Copy each line of the data below exactly, leaving out pictures.

Top of Material to process

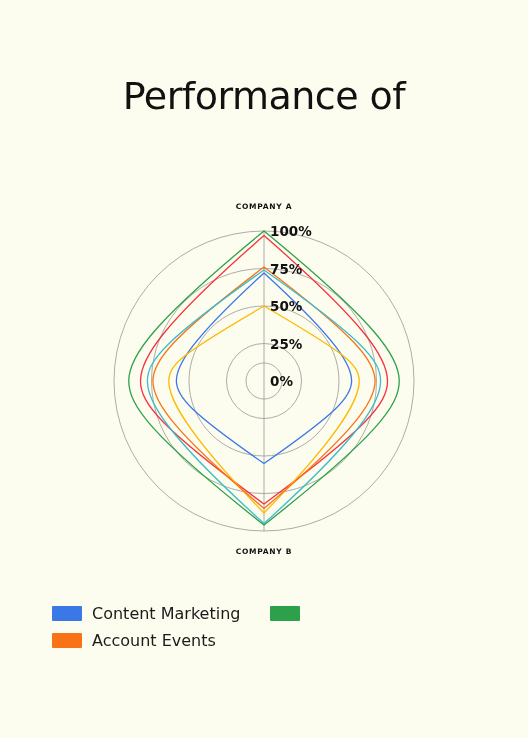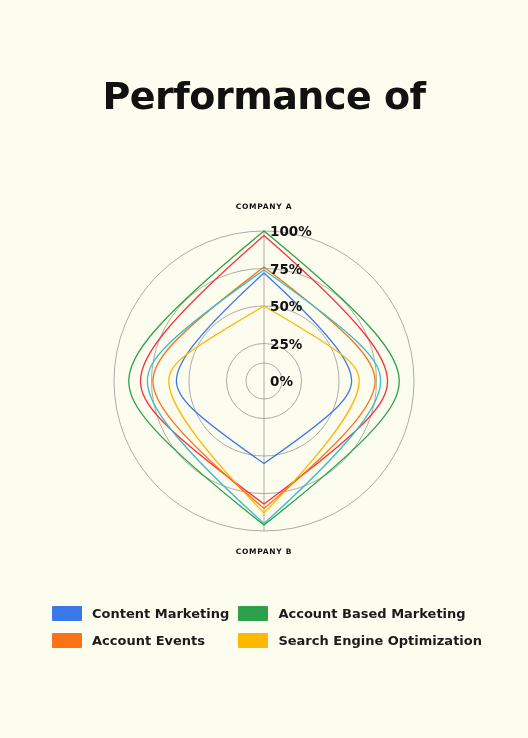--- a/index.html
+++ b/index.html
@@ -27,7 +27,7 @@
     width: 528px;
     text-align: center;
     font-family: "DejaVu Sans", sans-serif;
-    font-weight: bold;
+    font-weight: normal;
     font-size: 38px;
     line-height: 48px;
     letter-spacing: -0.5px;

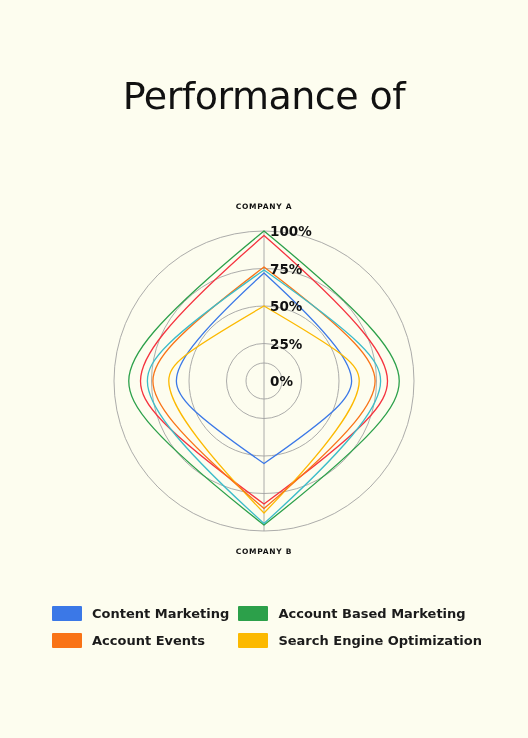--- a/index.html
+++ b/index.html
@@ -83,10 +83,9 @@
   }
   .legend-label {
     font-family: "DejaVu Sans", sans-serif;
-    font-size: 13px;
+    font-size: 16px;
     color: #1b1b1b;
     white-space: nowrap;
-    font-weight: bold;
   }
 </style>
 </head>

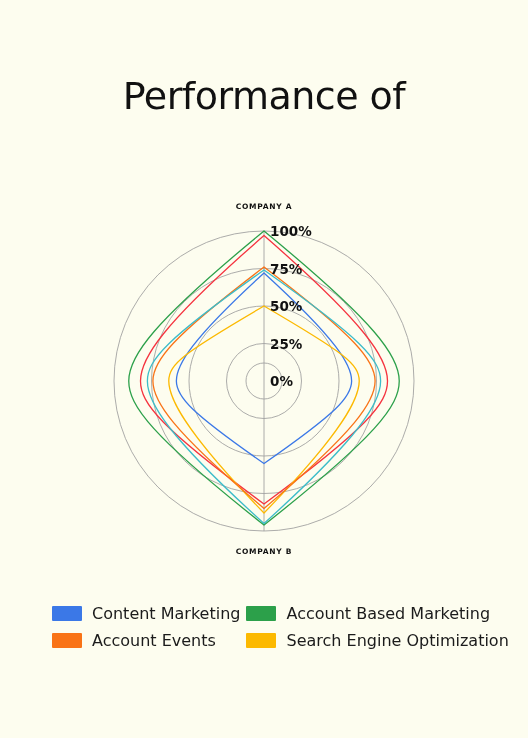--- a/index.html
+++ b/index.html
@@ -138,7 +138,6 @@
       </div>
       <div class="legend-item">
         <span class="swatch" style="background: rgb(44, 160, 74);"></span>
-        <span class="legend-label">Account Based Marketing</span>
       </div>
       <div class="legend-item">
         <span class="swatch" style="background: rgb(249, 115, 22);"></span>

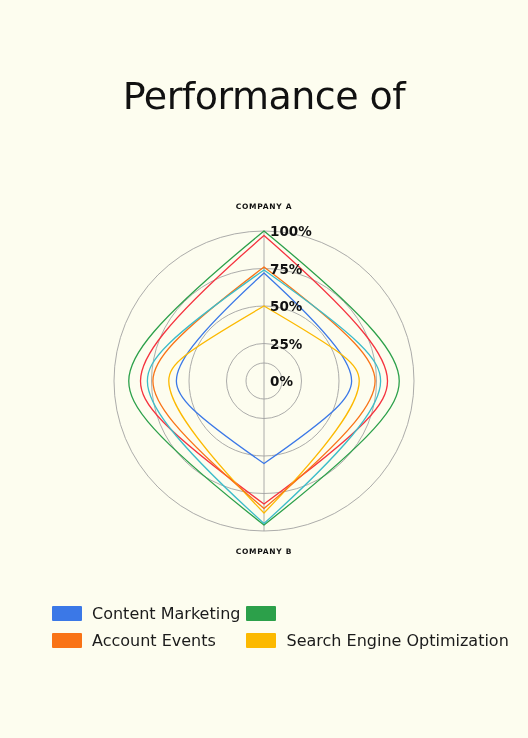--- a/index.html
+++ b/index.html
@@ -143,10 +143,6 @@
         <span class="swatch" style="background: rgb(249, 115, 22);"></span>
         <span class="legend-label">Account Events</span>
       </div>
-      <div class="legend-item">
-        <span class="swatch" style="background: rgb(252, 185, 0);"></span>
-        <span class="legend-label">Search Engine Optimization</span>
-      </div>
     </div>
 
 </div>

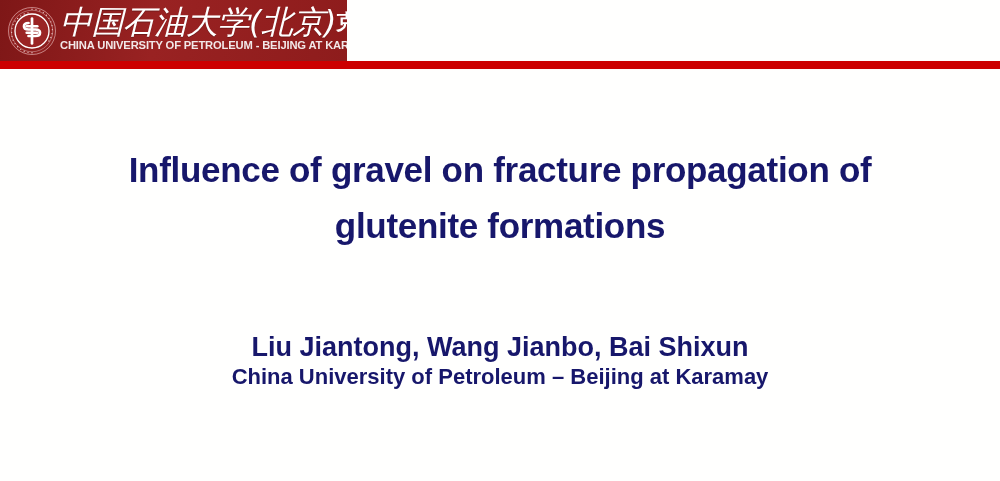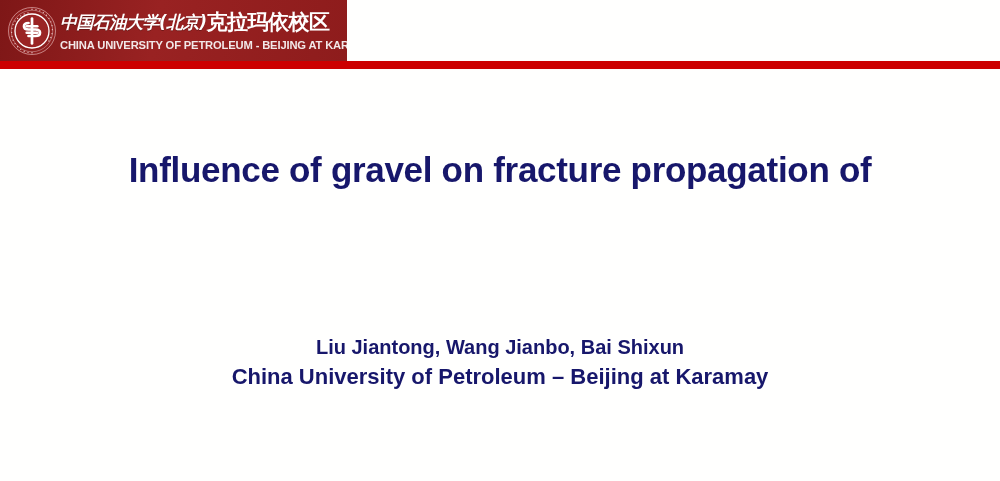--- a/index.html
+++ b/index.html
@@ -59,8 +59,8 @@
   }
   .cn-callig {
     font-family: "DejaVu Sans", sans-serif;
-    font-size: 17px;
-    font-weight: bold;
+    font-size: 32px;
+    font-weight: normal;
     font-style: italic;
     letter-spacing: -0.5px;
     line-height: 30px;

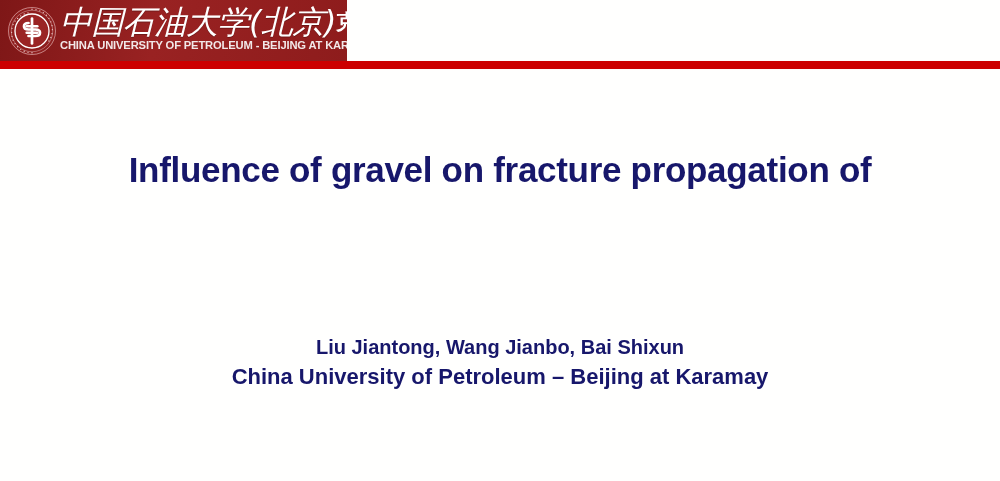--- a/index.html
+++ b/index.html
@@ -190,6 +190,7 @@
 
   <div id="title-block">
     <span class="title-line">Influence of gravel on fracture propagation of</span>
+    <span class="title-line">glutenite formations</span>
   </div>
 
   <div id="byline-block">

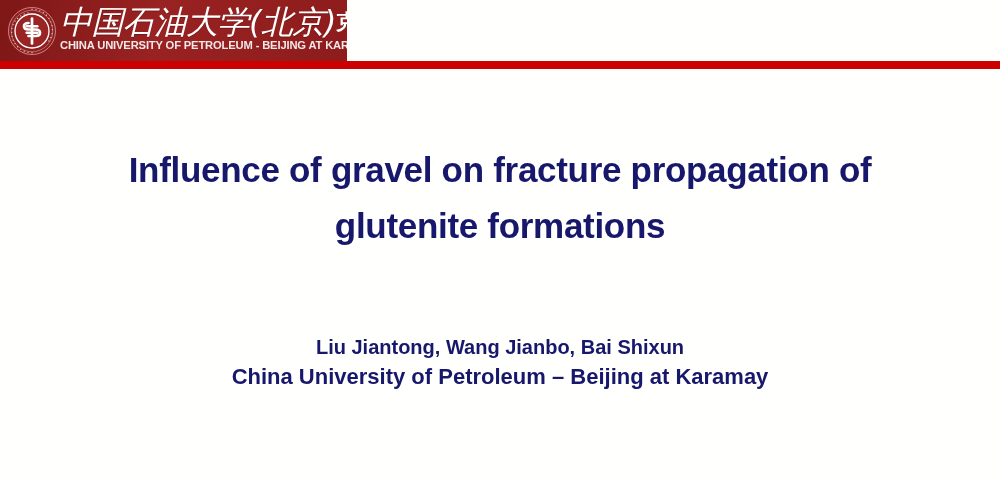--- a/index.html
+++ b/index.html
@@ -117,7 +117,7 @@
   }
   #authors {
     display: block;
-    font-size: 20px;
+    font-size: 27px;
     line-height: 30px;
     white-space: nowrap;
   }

Bottom of Material to process

Response below =>
--- a/index.html
+++ b/index.html
@@ -27,7 +27,7 @@
     width: 528px;
     text-align: center;
     font-family: "DejaVu Sans", sans-serif;
-    font-weight: bold;
+    font-weight: normal;
     font-size: 38px;
     line-height: 48px;
     letter-spacing: -0.5px;

--- a/index.html
+++ b/index.html
@@ -83,10 +83,9 @@
   }
   .legend-label {
     font-family: "DejaVu Sans", sans-serif;
-    font-size: 13px;
+    font-size: 16px;
     color: #1b1b1b;
     white-space: nowrap;
-    font-weight: bold;
   }
 </style>
 </head>

--- a/index.html
+++ b/index.html
@@ -138,7 +138,6 @@
       </div>
       <div class="legend-item">
         <span class="swatch" style="background: rgb(44, 160, 74);"></span>
-        <span class="legend-label">Account Based Marketing</span>
       </div>
       <div class="legend-item">
         <span class="swatch" style="background: rgb(249, 115, 22);"></span>

--- a/index.html
+++ b/index.html
@@ -143,10 +143,6 @@
         <span class="swatch" style="background: rgb(249, 115, 22);"></span>
         <span class="legend-label">Account Events</span>
       </div>
-      <div class="legend-item">
-        <span class="swatch" style="background: rgb(252, 185, 0);"></span>
-        <span class="legend-label">Search Engine Optimization</span>
-      </div>
     </div>
 
 </div>

--- a/index.html
+++ b/index.html
@@ -59,8 +59,8 @@
   }
   .cn-callig {
     font-family: "DejaVu Sans", sans-serif;
-    font-size: 17px;
-    font-weight: bold;
+    font-size: 32px;
+    font-weight: normal;
     font-style: italic;
     letter-spacing: -0.5px;
     line-height: 30px;

--- a/index.html
+++ b/index.html
@@ -190,6 +190,7 @@
 
   <div id="title-block">
     <span class="title-line">Influence of gravel on fracture propagation of</span>
+    <span class="title-line">glutenite formations</span>
   </div>
 
   <div id="byline-block">

--- a/index.html
+++ b/index.html
@@ -117,7 +117,7 @@
   }
   #authors {
     display: block;
-    font-size: 20px;
+    font-size: 27px;
     line-height: 30px;
     white-space: nowrap;
   }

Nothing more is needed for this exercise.